Trotz ihrer erheblichen Erkrankung habe die Antragsgegnerin ihrer Tätigkeit in Vollzeit nachgehen können. Auch wenn zu einem späteren Zeitpunkt eine krankheitsbedingte Dienstunfähigkeit eintreten könnte, können die Ehegatte aus der gemeinsamen Verantwortung füreinander von vornherein bestimmte Lebensrisiken eines Partners herausnehmen (BGH v. 22.11.2006 – XII ZB 199/04, FamRZ 2007, 450 = FamRB 2007, 129 [Grziwotz]). Weiterhin sei zu berücksichtigen, dass die Antragstellerin als Beamtin auf Lebenszeit durch die beamtenrechtliche Mindestversorgung von rund 2.900 € brutto über eine auskömmliche Absicherung erheblich über dem Existenzminimum verfüge.

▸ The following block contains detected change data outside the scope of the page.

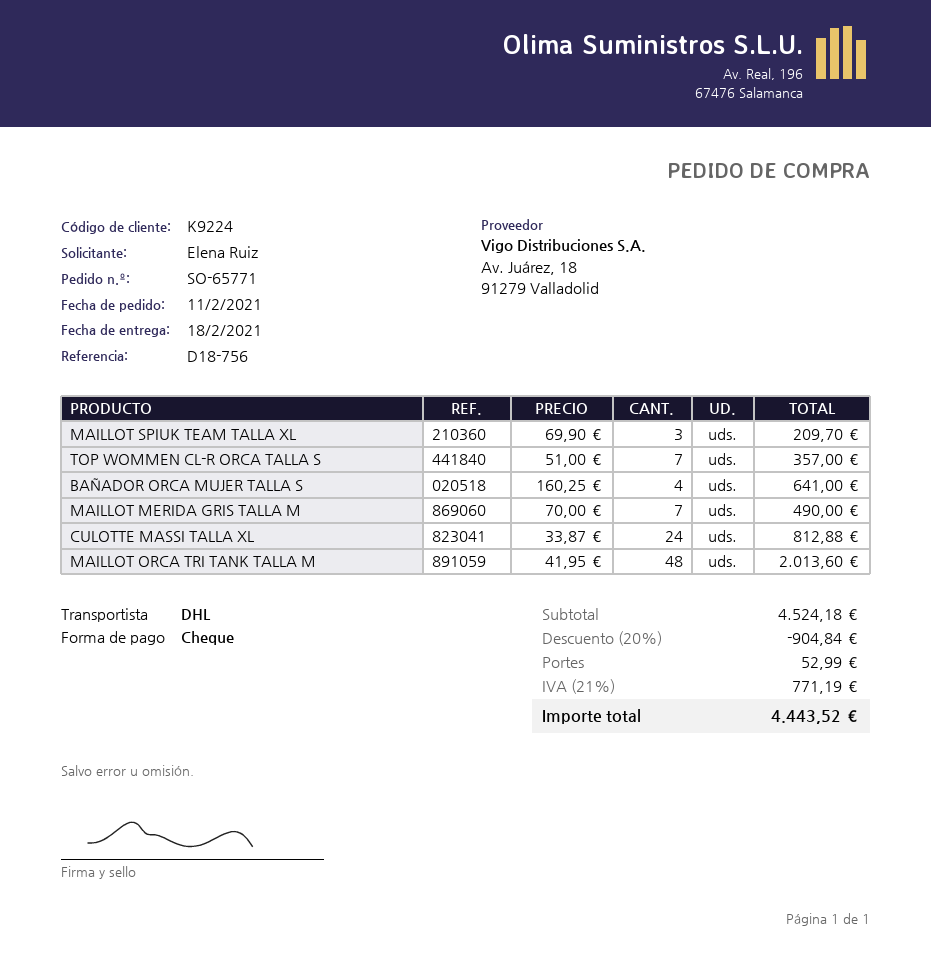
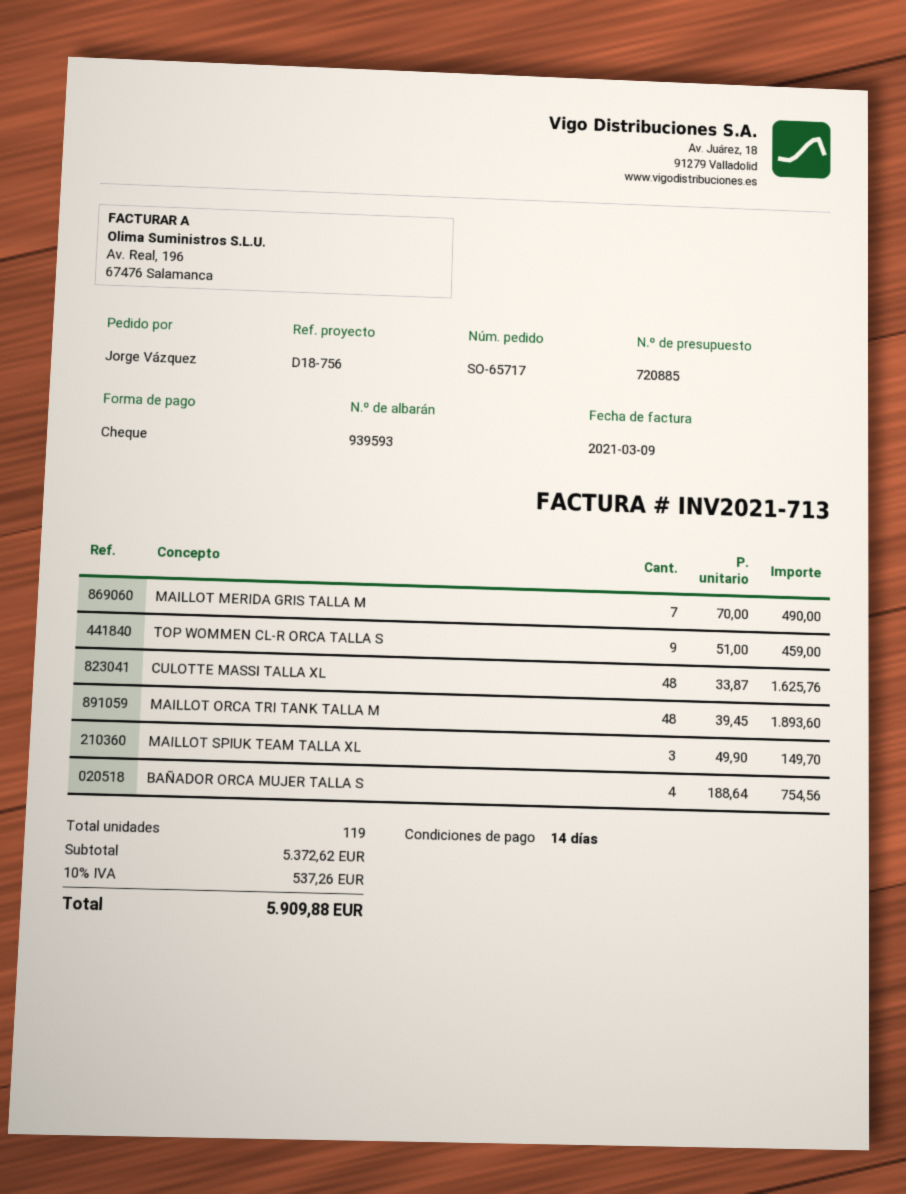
order number: SO-65771 -> SO-65717
ordered by: Elena Ruiz -> Jorge Vázquez
MAILLOT SPIUK TEAM TALLA XL: 3 x 69.90 = 209.70 -> 3 x 49.90 = 149.70
TOP WOMMEN CL-R ORCA TALLA S: 7 x 51.00 = 357.00 -> 9 x 51.00 = 459.00
BAÑADOR ORCA MUJER TALLA S: 4 x 160.25 = 641.00 -> 4 x 188.64 = 754.56
CULOTTE MASSI TALLA XL: 24 x 33.87 = 812.88 -> 48 x 33.87 = 1625.76
MAILLOT ORCA TRI TANK TALLA M: 48 x 41.95 = 2013.60 -> 48 x 39.45 = 1893.60
subtotal: 4524.18 -> 5372.62
discount: 20% = 904.84 -> none
shipping: 52.99 -> none
tax: 21% = 771.19 -> 10% = 537.26
total: 4443.52 -> 5909.88

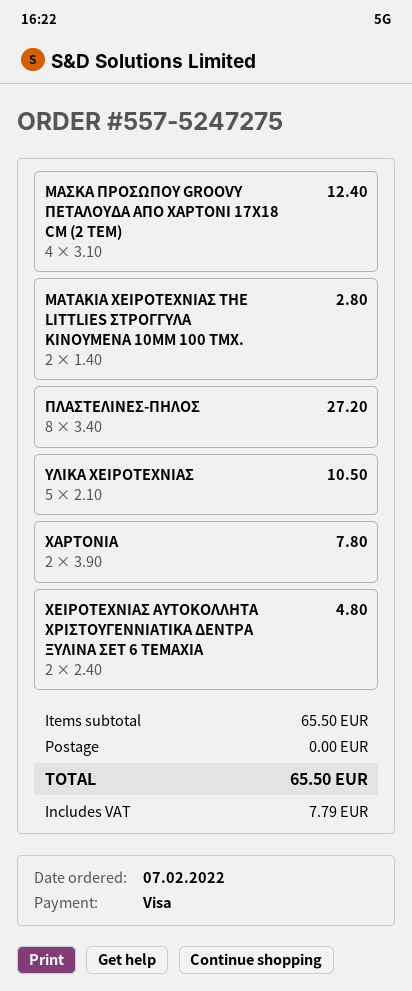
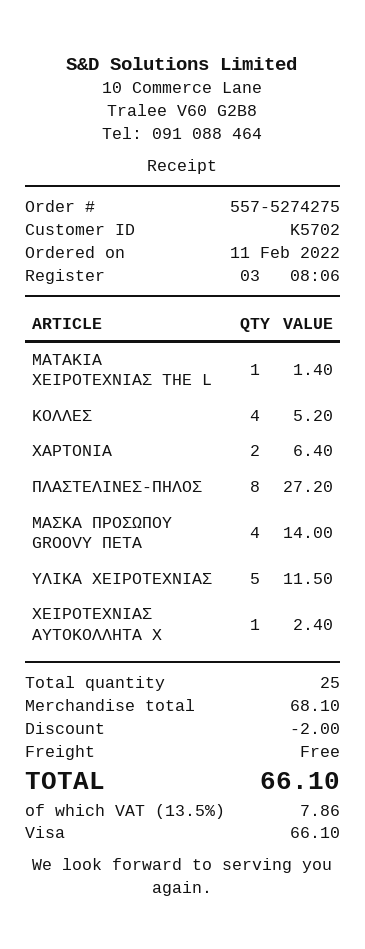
order number: 557-5247275 -> 557-5274275
order date: 2022-02-07 -> 2022-02-11
ΜΑΣΚΑ ΠΡΟΣΩΠΟΥ GRΟΟVΥ ΠΕΤΑΛΟΥΔΑ ΑΠΟ ΧΑΡΤΟΝΙ 17Χ18 CΜ (2 ΤΕΜ): 4 for 12.40 -> 4 for 14.00
ΜΑΤΑΚΙΑ ΧΕΙΡΟΤΕΧΝΙΑΣ THE LITTLIES ΣΤΡΟΓΓΥΛΑ ΚΙΝΟΥΜΕΝΑ 10MM 100 ΤΜΧ.: 2 for 2.80 -> 1 for 1.40
ΥΛΙΚΑ ΧΕΙΡΟΤΕΧΝΙΑΣ: 5 for 10.50 -> 5 for 11.50
ΧΑΡΤΟΝΙΑ: 2 for 7.80 -> 2 for 6.40
ΧΕΙΡΟΤΕΧΝΙΑΣ ΑΥΤΟΚΟΛΛΗΤΑ ΧΡΙΣΤΟΥΓΕΝΝΙΑΤΙΚΑ ΔΕΝΤΡΑ ΞΥΛΙΝΑ ΣΕΤ 6 ΤΕΜΑΧΙΑ: 2 for 4.80 -> 1 for 2.40
ΚΟΛΛΕΣ: none -> 4 for 5.20
subtotal: 65.50 -> 68.10
discount: none -> 2.00
tax: 7.79 -> 7.86
total: 65.50 -> 66.10

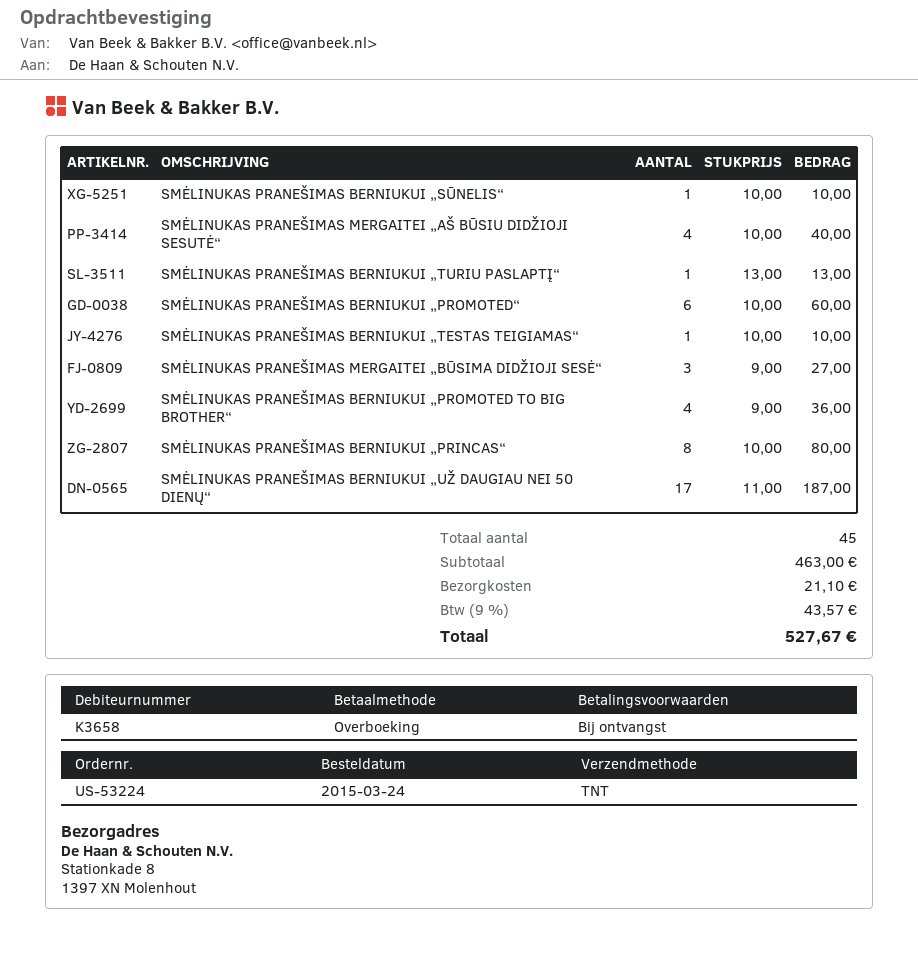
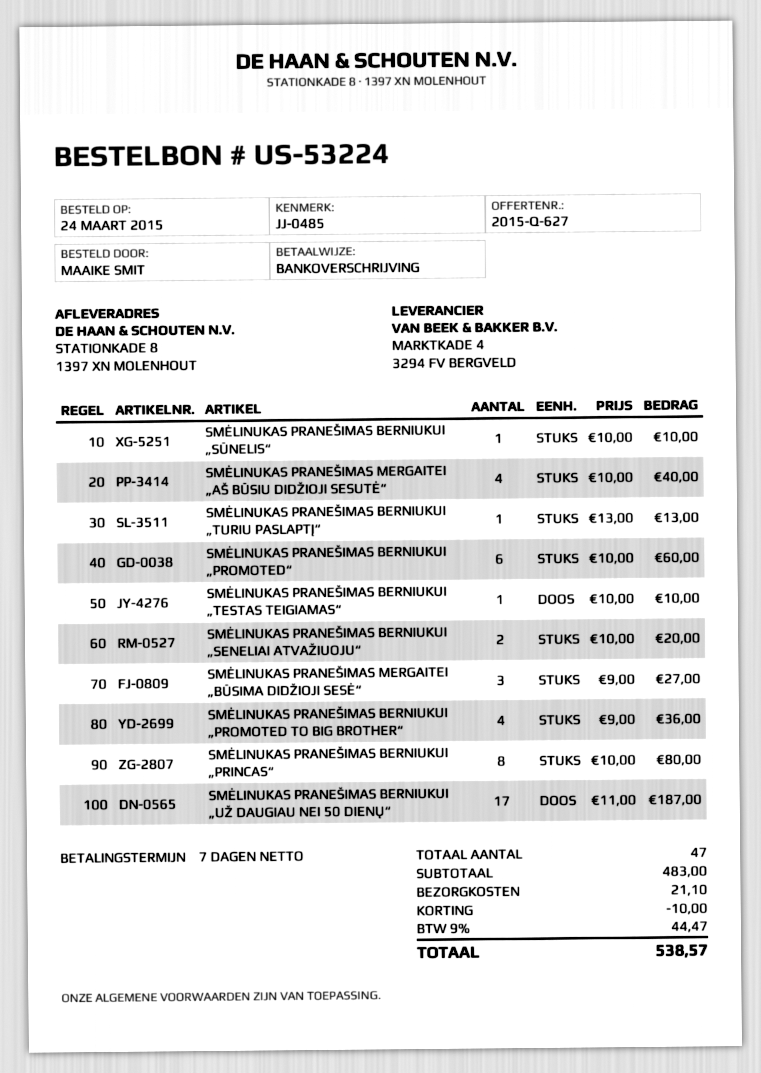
payment terms: on receipt -> 7 days
SMĖLINUKAS PRANEŠIMAS BERNIUKUI „SENELIAI ATVAŽIUOJU“: none -> 2 x 10.00 = 20.00
total quantity: 45 -> 47
subtotal: 463.00 -> 483.00
discount: none -> 10.00
tax: 9% = 43.57 -> 9% = 44.47
total: 527.67 -> 538.57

Einen ehebedingten Einkommens- oder Versorgungsnachteil habe die Antragsgegnerin nicht aufgezeigt. Denn bei einer Ehedauer von 7 ½ Jahren bestünde ein etwaiger nachehelicher Unterhaltsanspruch voraussichtlich nur für wenige Jahre. Einem etwaigen Versorgungsnachteil durch die Betreuung der gemeinsamen Kinder stünden die die Pension erhöhenden Kindererziehungszuschläge gegenüber. Zum Zugewinnausgleich hätte die Antragsgegnerin gegenüber dem Vorbringen des Antragstellers, in der Ehe sei beiderseits kein Zugewinn erwirtschaftet worden, einen etwaigen Anspruch zumindest in groben Zügen darstellen müssen.